5.13.2008

New Jersey, Part III



“I haven’t the gut for writing anymore,” I decide sitting in the stairway that leads up to the backdoor entrance of the Comfort Inn on Route 57 in Hackettstown, New Jersey; chain-smoking. Wearing a t-shirt in the lovely spring weather, seventy-degrees and clear, sitting lengthwise on a step halfway down the stairway, the backdoor propped open with an old piece of wood: and I’m always in and out; and I’m always start and stop. Sure, sure, I’m always expectation: on the bleachers rooting for some kind of found meaning, purpose, beauty or sympathetic set of ears. But I’m never agenda: on the field, giving one hundred ten percent for a scholarship I know I’ll just drink away anyway. I never espouse too much of anything when it comes down to personable barebones (at least save underneath the bleachers), but that most certainly never stops others from guessing-slash-assuming-cum-hypothesizing-cum-judging.
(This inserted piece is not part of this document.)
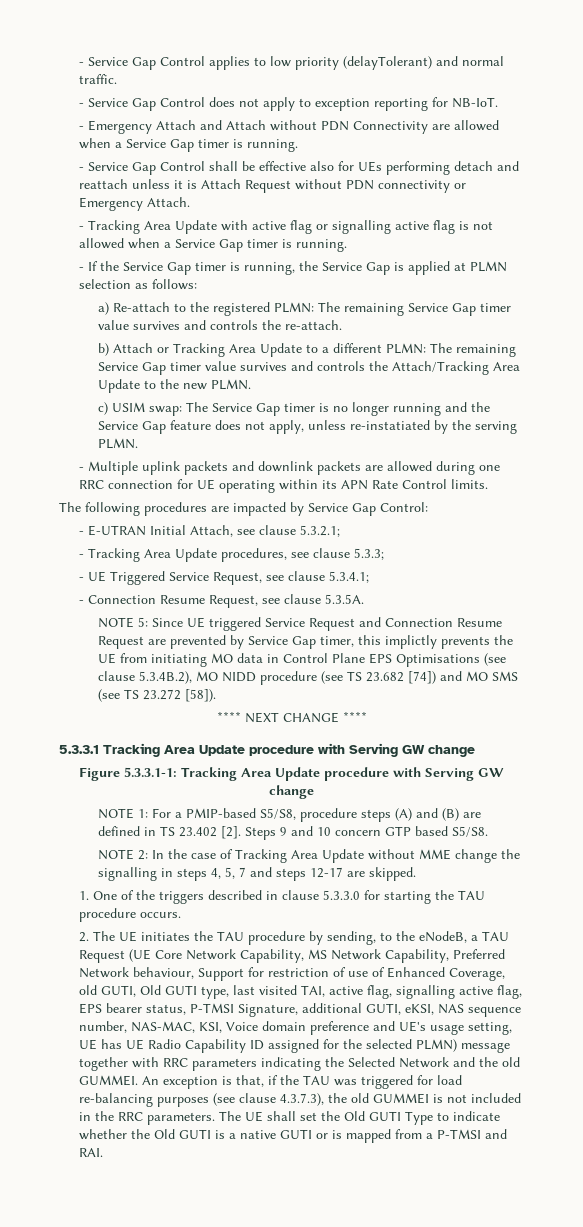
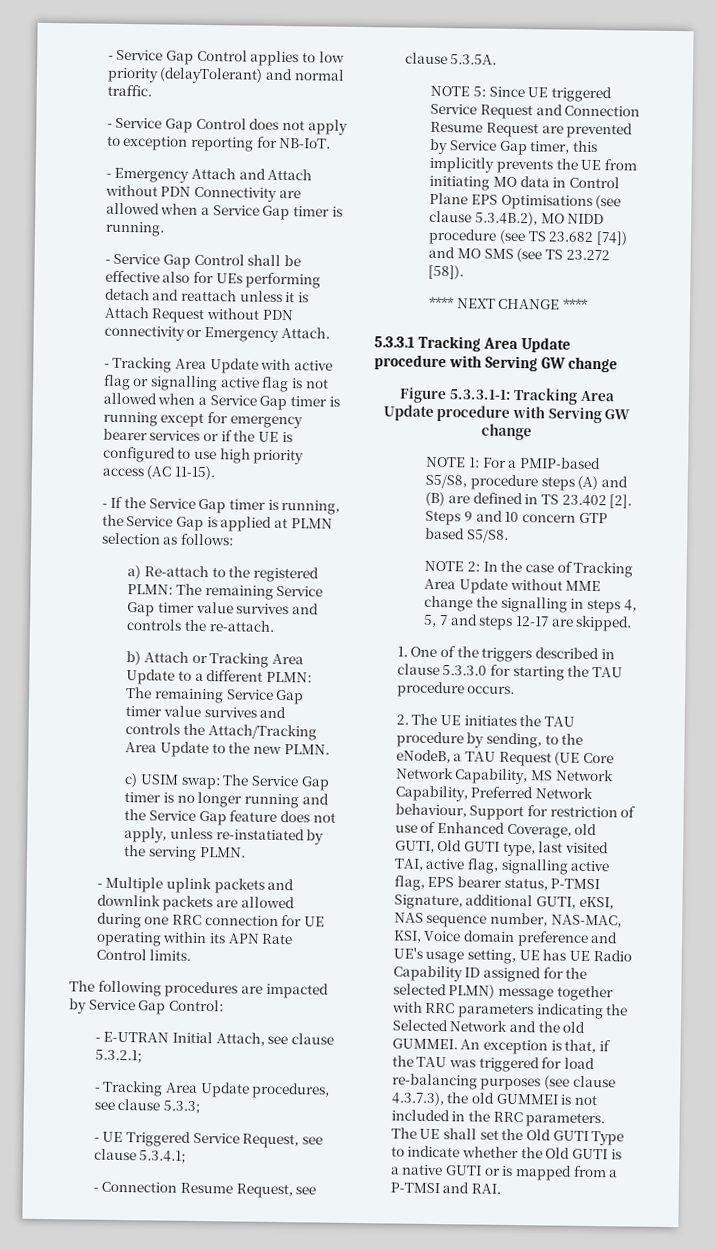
- - Tracking Area Update with active flag or signalling active flag is not allowed when a Service Gap timer is running.
+ - Tracking Area Update with active flag or signalling active flag is not allowed when a Service Gap timer is running except for emergency bearer services or if the UE is configured to use high priority access (AC 11-15).
- NOTE 5: Since UE triggered Service Request and Connection Resume Request are prevented by Service Gap timer, this implictly prevents the UE from initiating MO data in Control Plane EPS Optimisations (see clause 5.3.4B.2), MO NIDD procedure (see TS 23.682 [74]) and MO SMS (see TS 23.272 [58]).
+ NOTE 5: Since UE triggered Service Request and Connection Resume Request are prevented by Service Gap timer, this implicitly prevents the UE from initiating MO data in Control Plane EPS Optimisations (see clause 5.3.4B.2), MO NIDD procedure (see TS 23.682 [74]) and MO SMS (see TS 23.272 [58]).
And often the most rat-fink-fucked end of the deal is above all else I just want-slash-need to drip heavy and quick into a pair of foreign cochleae. To exercise some demons with some found meaning. To have those drips ripple and resonate. To have those ghosts meet me at the bar, fool me into thinking they are strangers, and then after I’ve bought them a few pitchers, they’ll buy me a cab home.